Change detection outputs:
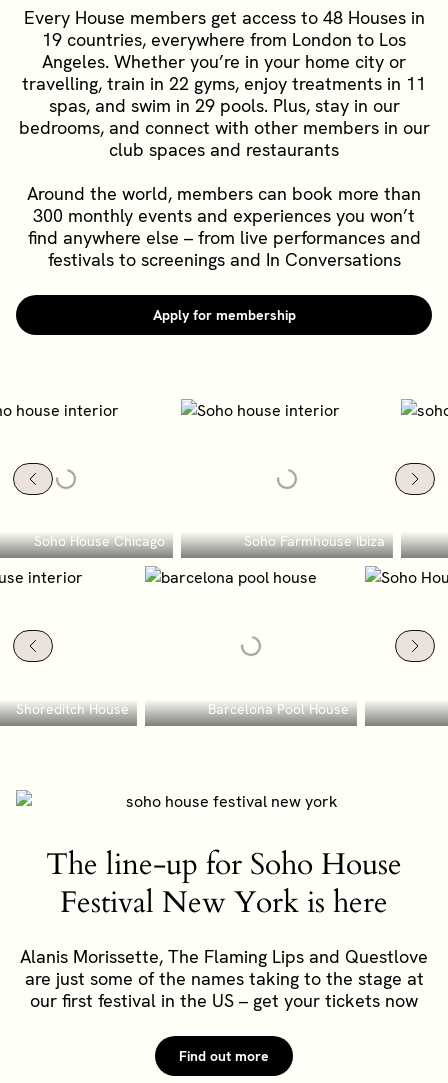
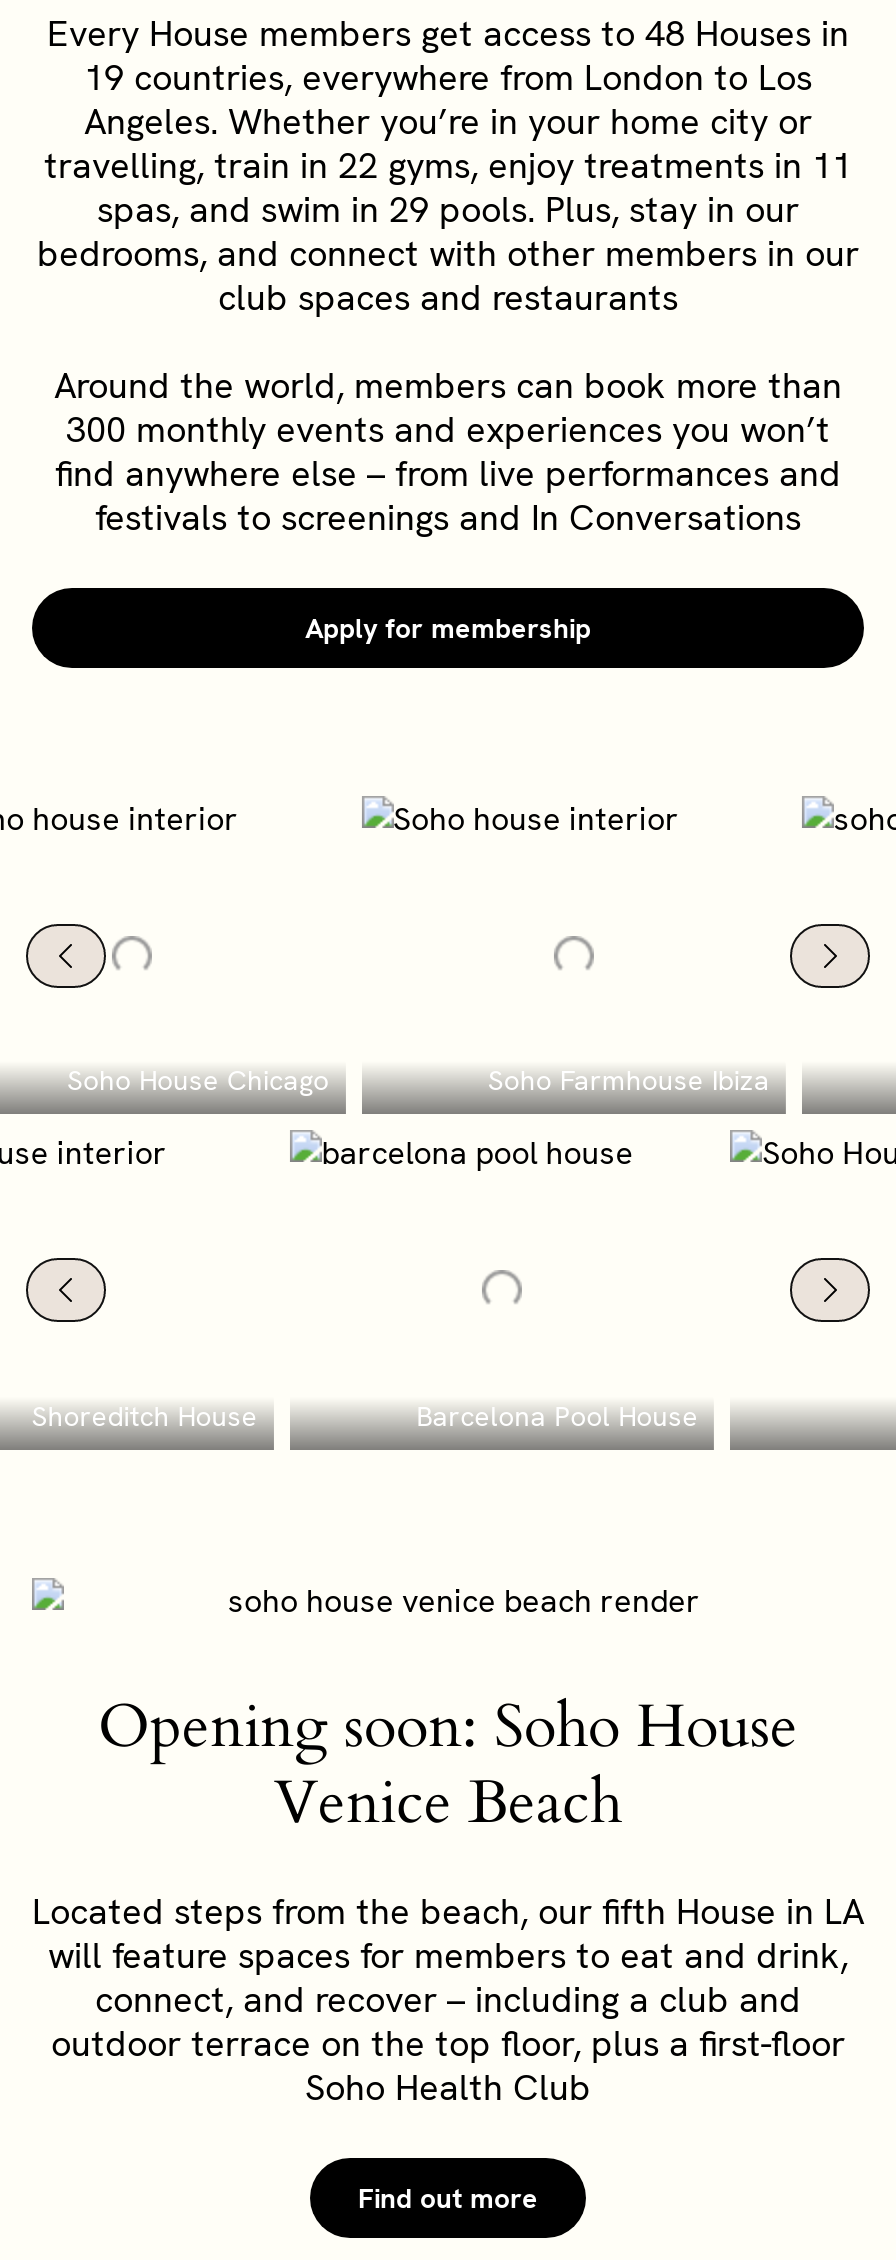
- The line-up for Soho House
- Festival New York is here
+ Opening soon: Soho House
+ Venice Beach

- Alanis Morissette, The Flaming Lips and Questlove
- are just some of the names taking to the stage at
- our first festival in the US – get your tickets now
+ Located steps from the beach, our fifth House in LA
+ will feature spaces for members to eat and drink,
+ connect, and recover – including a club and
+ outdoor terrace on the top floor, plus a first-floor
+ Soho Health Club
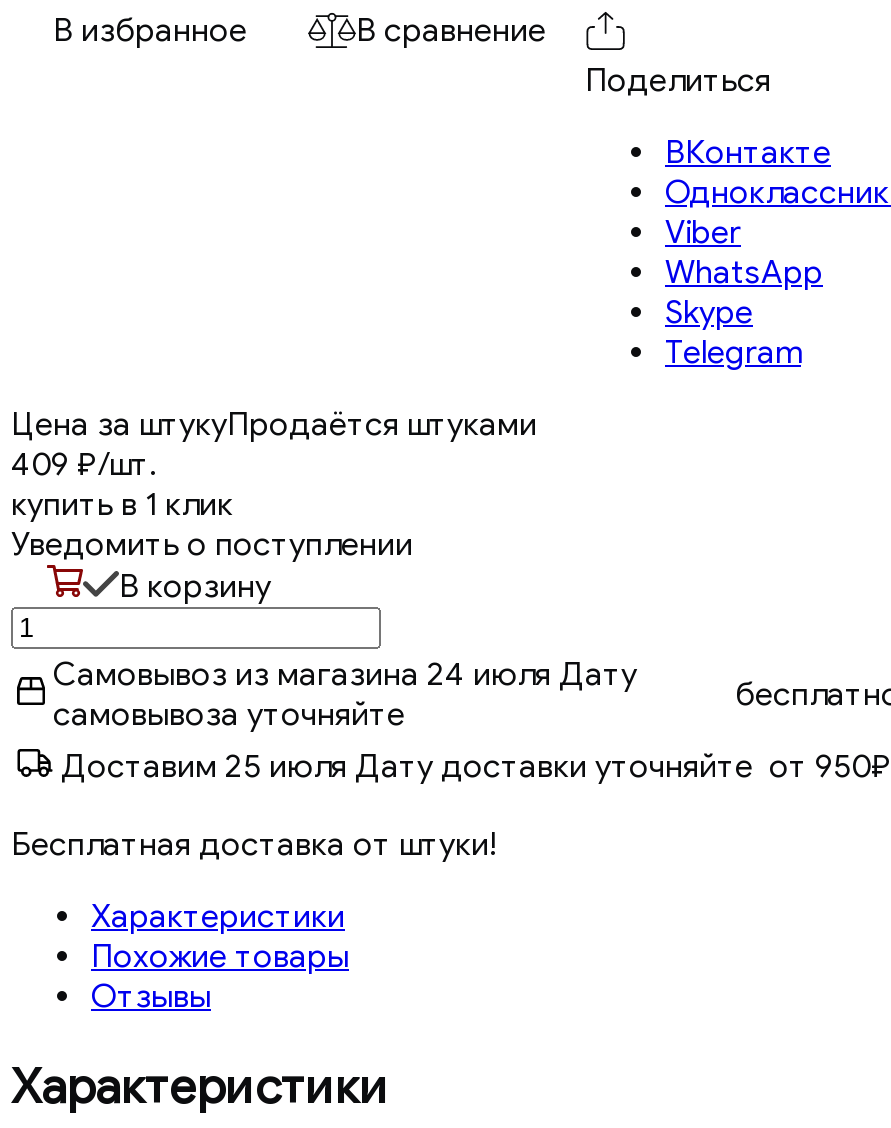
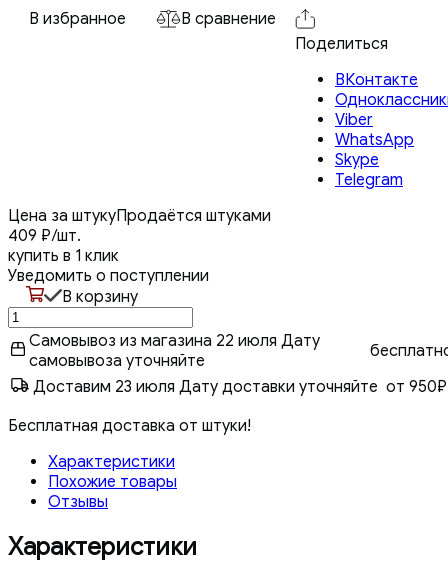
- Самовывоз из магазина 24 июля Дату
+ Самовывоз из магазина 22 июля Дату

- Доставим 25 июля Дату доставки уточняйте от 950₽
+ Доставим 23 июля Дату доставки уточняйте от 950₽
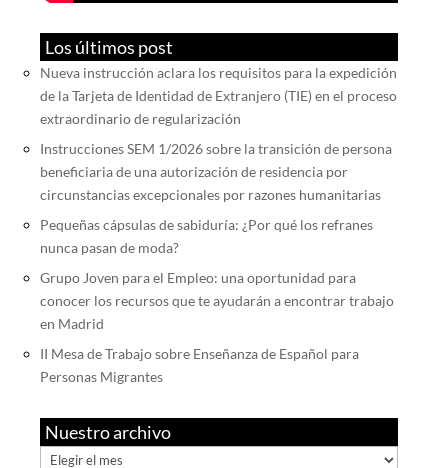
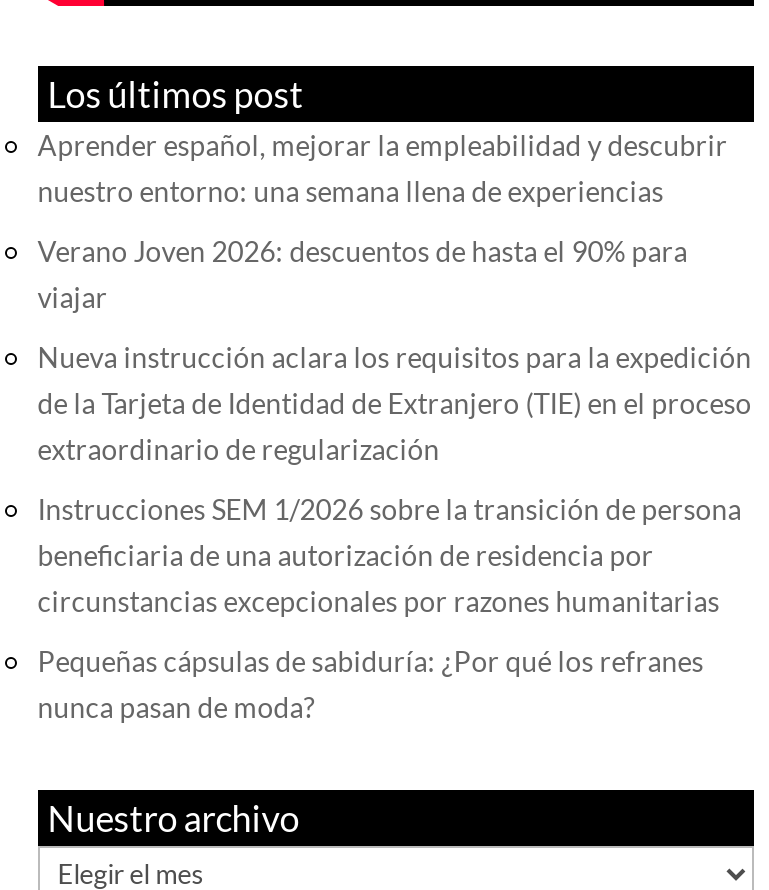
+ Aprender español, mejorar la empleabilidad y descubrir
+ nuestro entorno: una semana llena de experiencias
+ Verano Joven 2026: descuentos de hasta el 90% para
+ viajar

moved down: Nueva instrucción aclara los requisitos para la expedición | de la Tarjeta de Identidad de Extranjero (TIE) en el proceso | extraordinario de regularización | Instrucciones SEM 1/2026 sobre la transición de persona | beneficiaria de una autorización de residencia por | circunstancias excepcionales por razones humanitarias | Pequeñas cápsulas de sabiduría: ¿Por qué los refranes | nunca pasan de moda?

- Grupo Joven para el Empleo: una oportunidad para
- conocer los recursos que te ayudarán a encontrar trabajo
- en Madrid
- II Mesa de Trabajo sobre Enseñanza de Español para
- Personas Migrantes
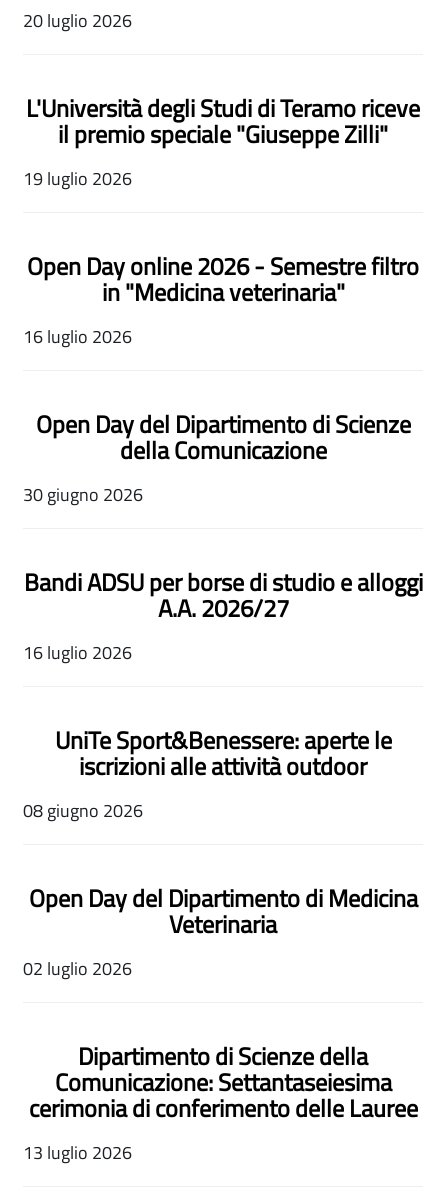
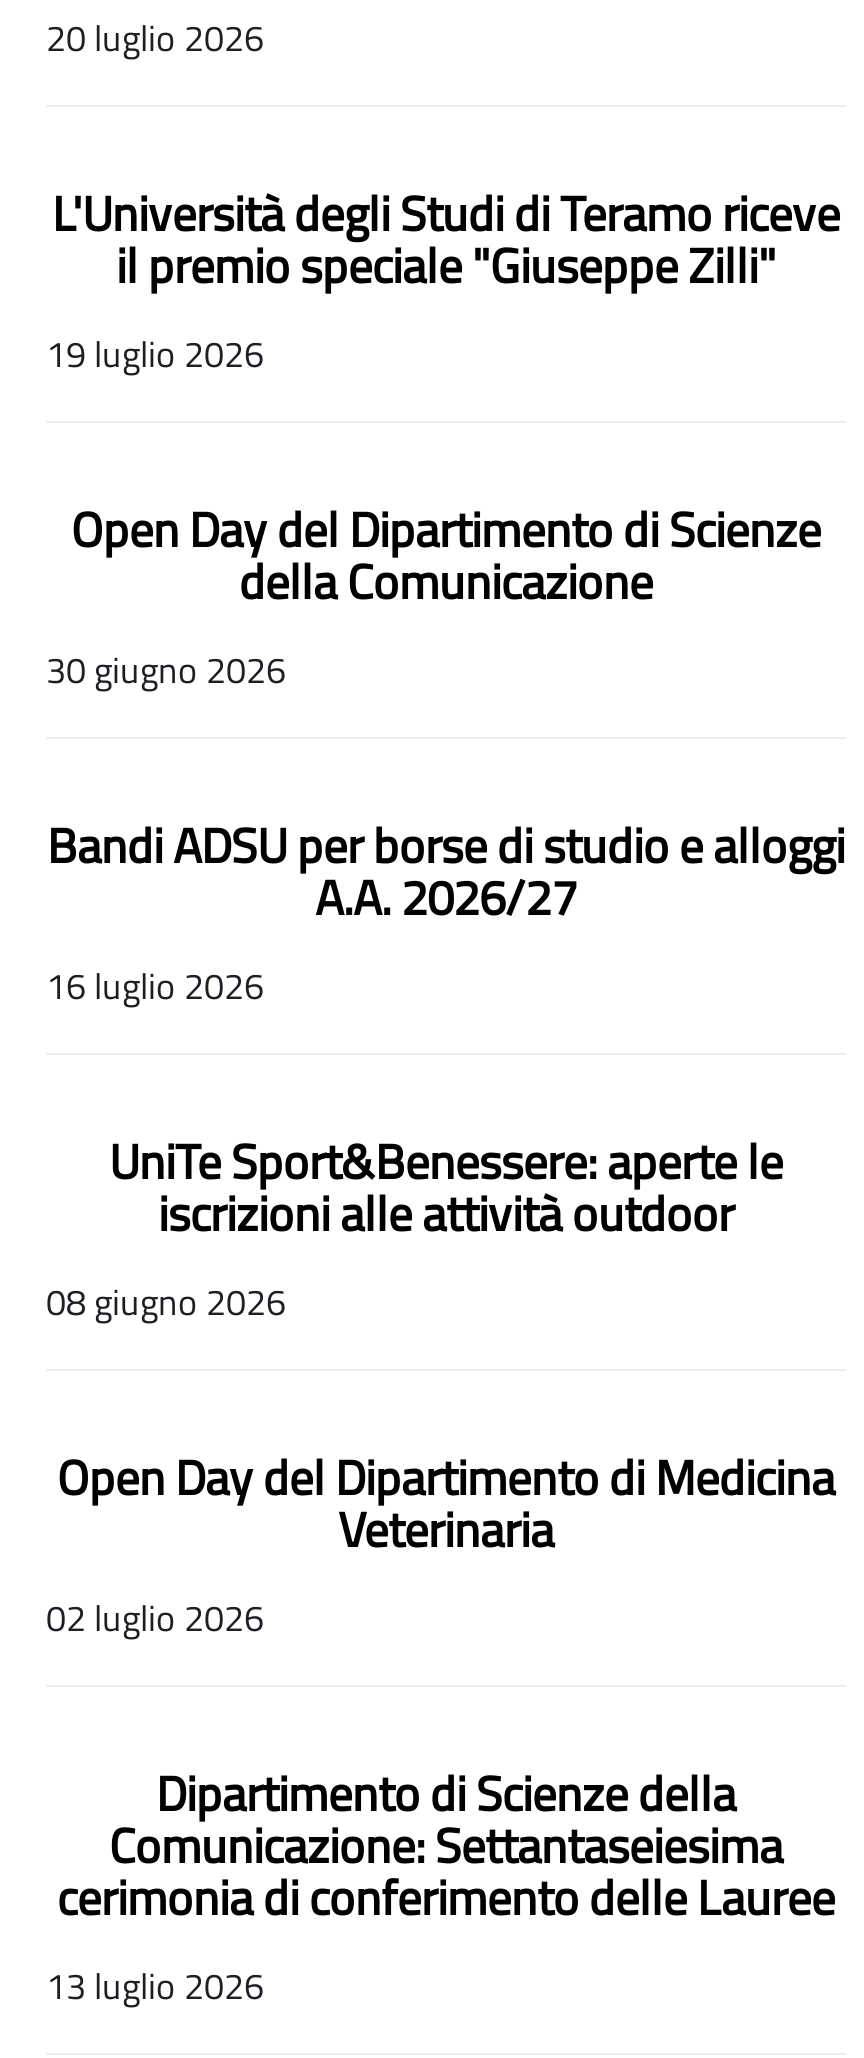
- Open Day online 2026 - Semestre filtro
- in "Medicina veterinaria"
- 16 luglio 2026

→ **TASK GOAL**
Your answer should consist of all lines above that include the string "Дату".

→ **ANSWER BOX**
- Самовывоз из магазина 24 июля Дату
+ Самовывоз из магазина 22 июля Дату
- Доставим 25 июля Дату доставки уточняйте от 950₽
+ Доставим 23 июля Дату доставки уточняйте от 950₽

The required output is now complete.